*SUPPLIED MATERIAL*
────────────────────────────────────────

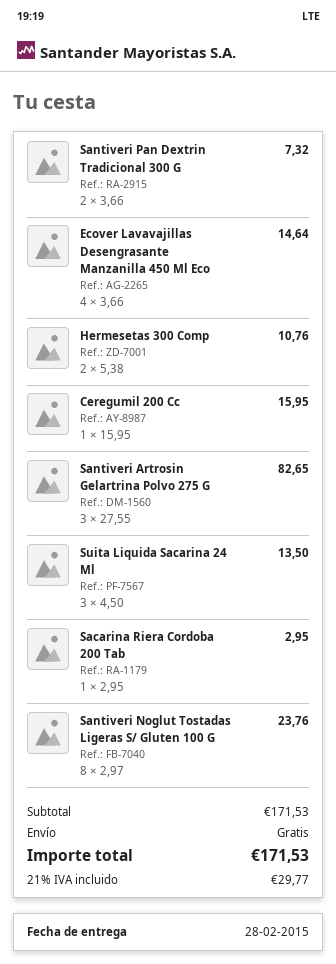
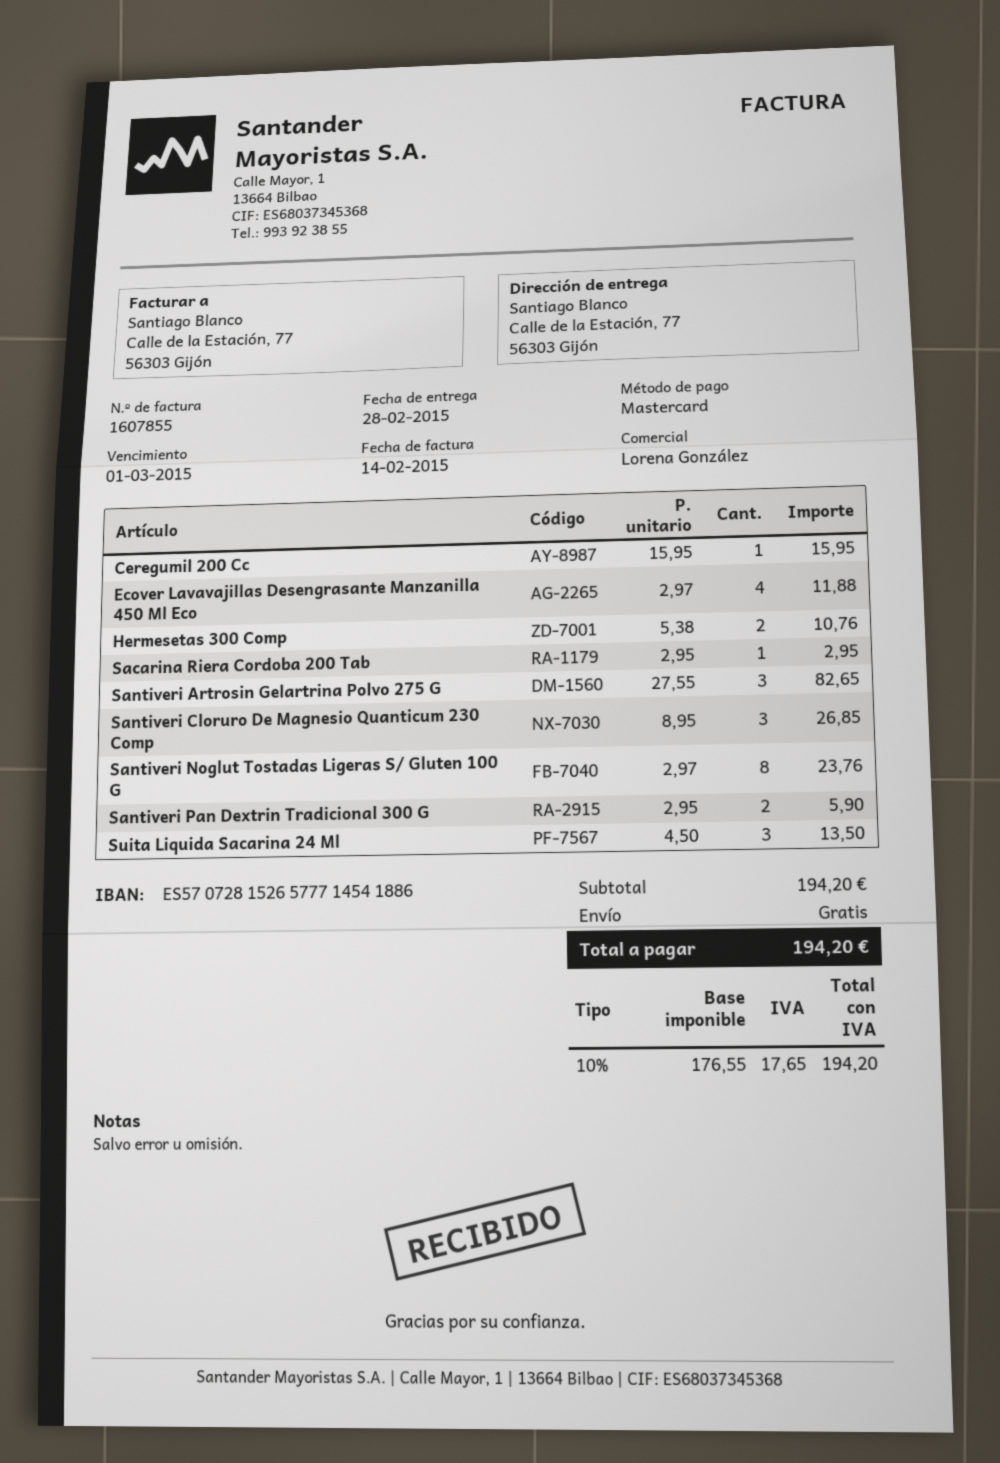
Santiveri Pan Dextrin Tradicional 300 G: 2 x 3.66 = 7.32 -> 2 x 2.95 = 5.90
Ecover Lavavajillas Desengrasante Manzanilla 450 Ml Eco: 4 x 3.66 = 14.64 -> 4 x 2.97 = 11.88
Santiveri Cloruro De Magnesio Quanticum 230 Comp: none -> 3 x 8.95 = 26.85
subtotal: 171.53 -> 194.20
tax: 21% = 29.77 -> 10% = 17.65
total: 171.53 -> 194.20

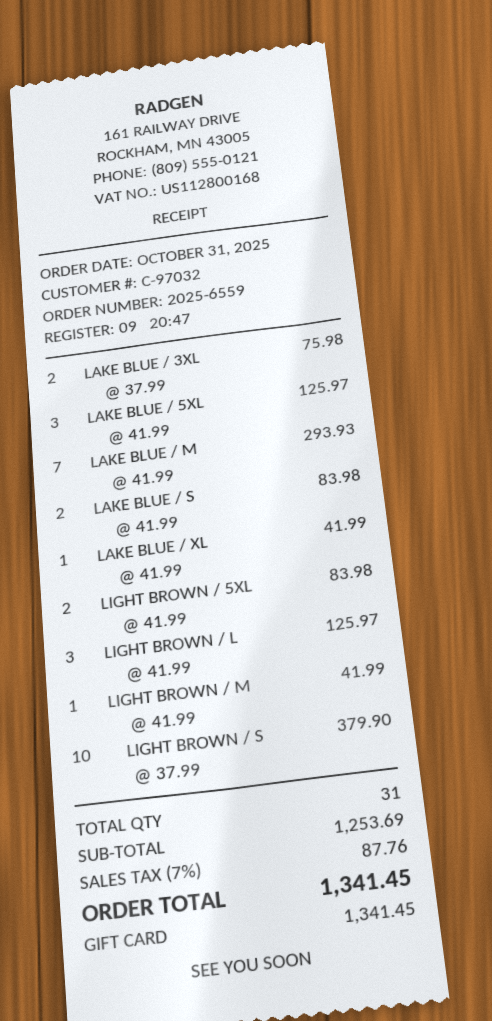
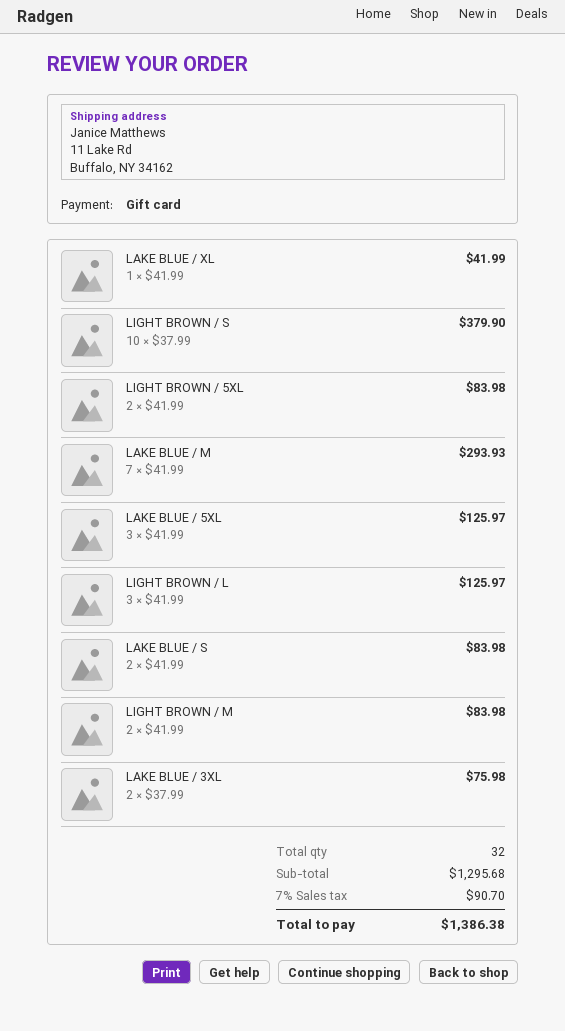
LIGHT BROWN / M: 1 x 41.99 = 41.99 -> 2 x 41.99 = 83.98
total quantity: 31 -> 32
subtotal: 1253.69 -> 1295.68
tax: 7% = 87.76 -> 7% = 90.70
total: 1341.45 -> 1386.38

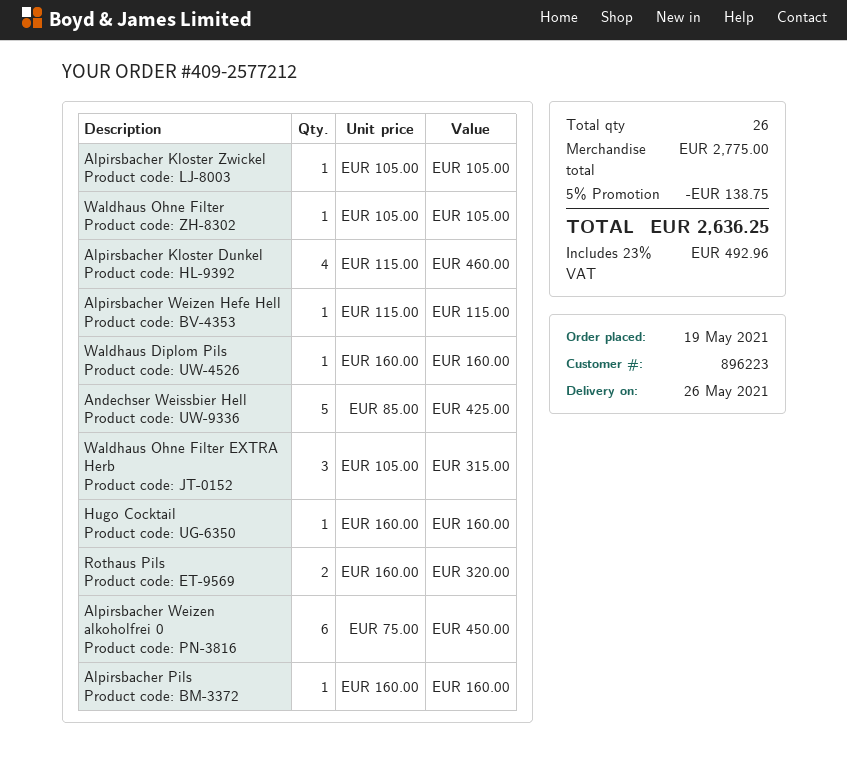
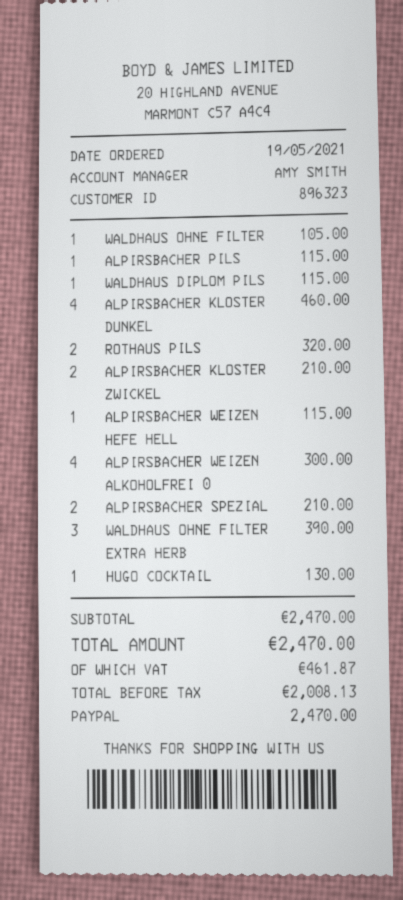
customer number: 896223 -> 896323
Alpirsbacher Kloster Zwickel: 1 for 105.00 -> 2 for 210.00
Waldhaus Diplom Pils: 1 for 160.00 -> 1 for 115.00
Andechser Weissbier Hell: 5 for 425.00 -> none
Waldhaus Ohne Filter EXTRA Herb: 3 for 315.00 -> 3 for 390.00
Hugo Cocktail: 1 for 160.00 -> 1 for 130.00
Alpirsbacher Weizen alkoholfrei 0: 6 for 450.00 -> 4 for 300.00
Alpirsbacher Pils: 1 for 160.00 -> 1 for 115.00
ALPIRSBACHER SPEZIAL: none -> 2 for 210.00
subtotal: 2775.00 -> 2470.00
discount: 5% = 138.75 -> none
tax: 492.96 -> 461.87
total: 2636.25 -> 2470.00

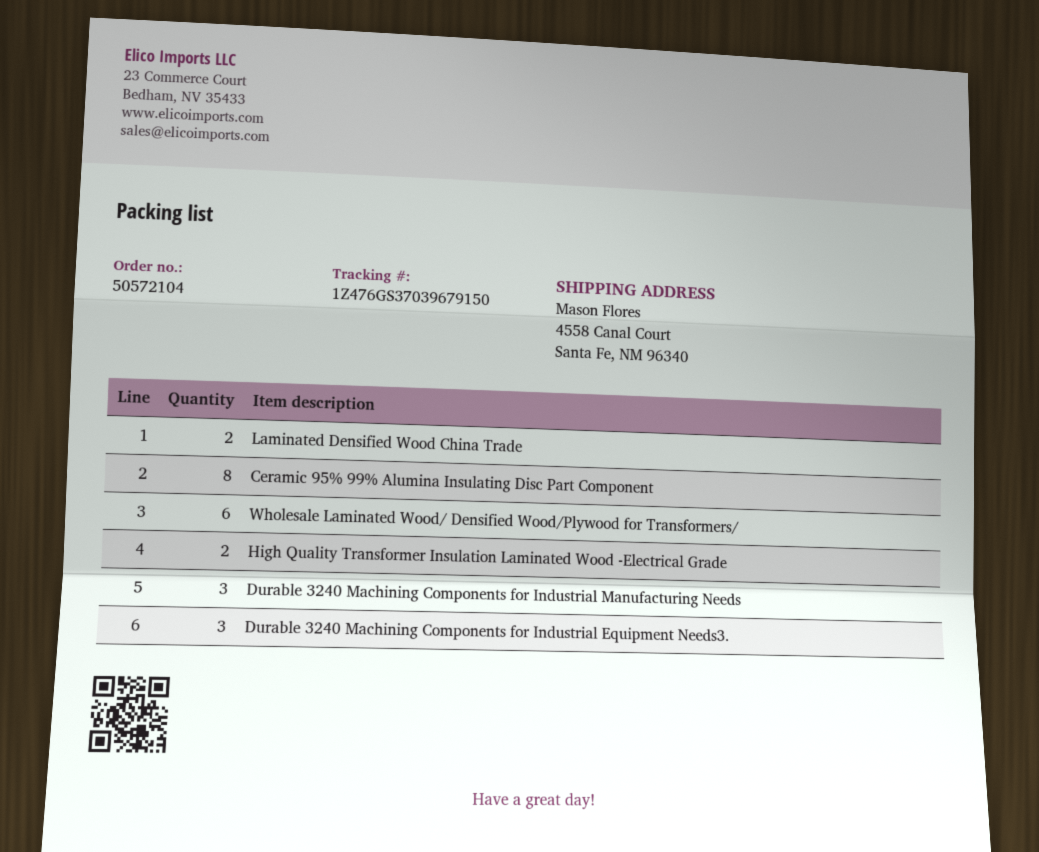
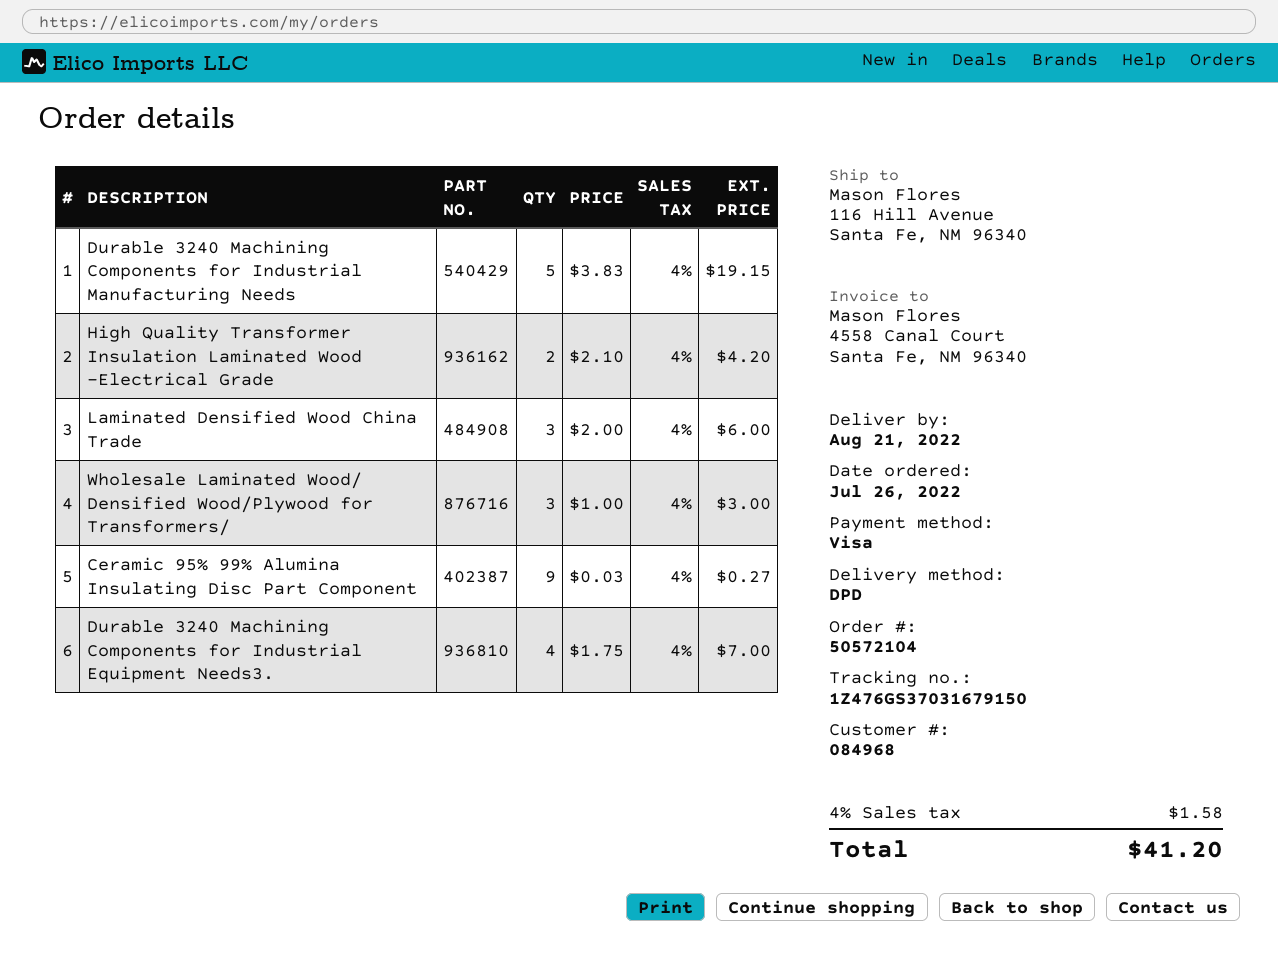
tracking number: 1Z476GS37039679150 -> 1Z476GS37031679150
ship to: 4558 Canal Court, Santa Fe, NM 96340 -> 116 Hill Avenue, Santa Fe, NM 96340
Laminated Densified Wood China Trade: 2 -> 3
Ceramic 95% 99% Alumina Insulating Disc Part Component: 8 -> 9
Wholesale Laminated Wood/ Densified Wood/Plywood for Transformers/: 6 -> 3
Durable 3240 Machining Components for Industrial Manufacturing Needs: 3 -> 5
Durable 3240 Machining Components for Industrial Equipment Needs3.: 3 -> 4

────────────────────────────────────────

*PROMPT*
Could you give all the records again, exactly, minus the pictures?

*ANSWER BOX*
Santiveri Pan Dextrin Tradicional 300 G: 2 x 3.66 = 7.32 -> 2 x 2.95 = 5.90
Ecover Lavavajillas Desengrasante Manzanilla 450 Ml Eco: 4 x 3.66 = 14.64 -> 4 x 2.97 = 11.88
Santiveri Cloruro De Magnesio Quanticum 230 Comp: none -> 3 x 8.95 = 26.85
subtotal: 171.53 -> 194.20
tax: 21% = 29.77 -> 10% = 17.65
total: 171.53 -> 194.20

LIGHT BROWN / M: 1 x 41.99 = 41.99 -> 2 x 41.99 = 83.98
total quantity: 31 -> 32
subtotal: 1253.69 -> 1295.68
tax: 7% = 87.76 -> 7% = 90.70
total: 1341.45 -> 1386.38

customer number: 896223 -> 896323
Alpirsbacher Kloster Zwickel: 1 for 105.00 -> 2 for 210.00
Waldhaus Diplom Pils: 1 for 160.00 -> 1 for 115.00
Andechser Weissbier Hell: 5 for 425.00 -> none
Waldhaus Ohne Filter EXTRA Herb: 3 for 315.00 -> 3 for 390.00
Hugo Cocktail: 1 for 160.00 -> 1 for 130.00
Alpirsbacher Weizen alkoholfrei 0: 6 for 450.00 -> 4 for 300.00
Alpirsbacher Pils: 1 for 160.00 -> 1 for 115.00
ALPIRSBACHER SPEZIAL: none -> 2 for 210.00
subtotal: 2775.00 -> 2470.00
discount: 5% = 138.75 -> none
tax: 492.96 -> 461.87
total: 2636.25 -> 2470.00

tracking number: 1Z476GS37039679150 -> 1Z476GS37031679150
ship to: 4558 Canal Court, Santa Fe, NM 96340 -> 116 Hill Avenue, Santa Fe, NM 96340
Laminated Densified Wood China Trade: 2 -> 3
Ceramic 95% 99% Alumina Insulating Disc Part Component: 8 -> 9
Wholesale Laminated Wood/ Densified Wood/Plywood for Transformers/: 6 -> 3
Durable 3240 Machining Components for Industrial Manufacturing Needs: 3 -> 5
Durable 3240 Machining Components for Industrial Equipment Needs3.: 3 -> 4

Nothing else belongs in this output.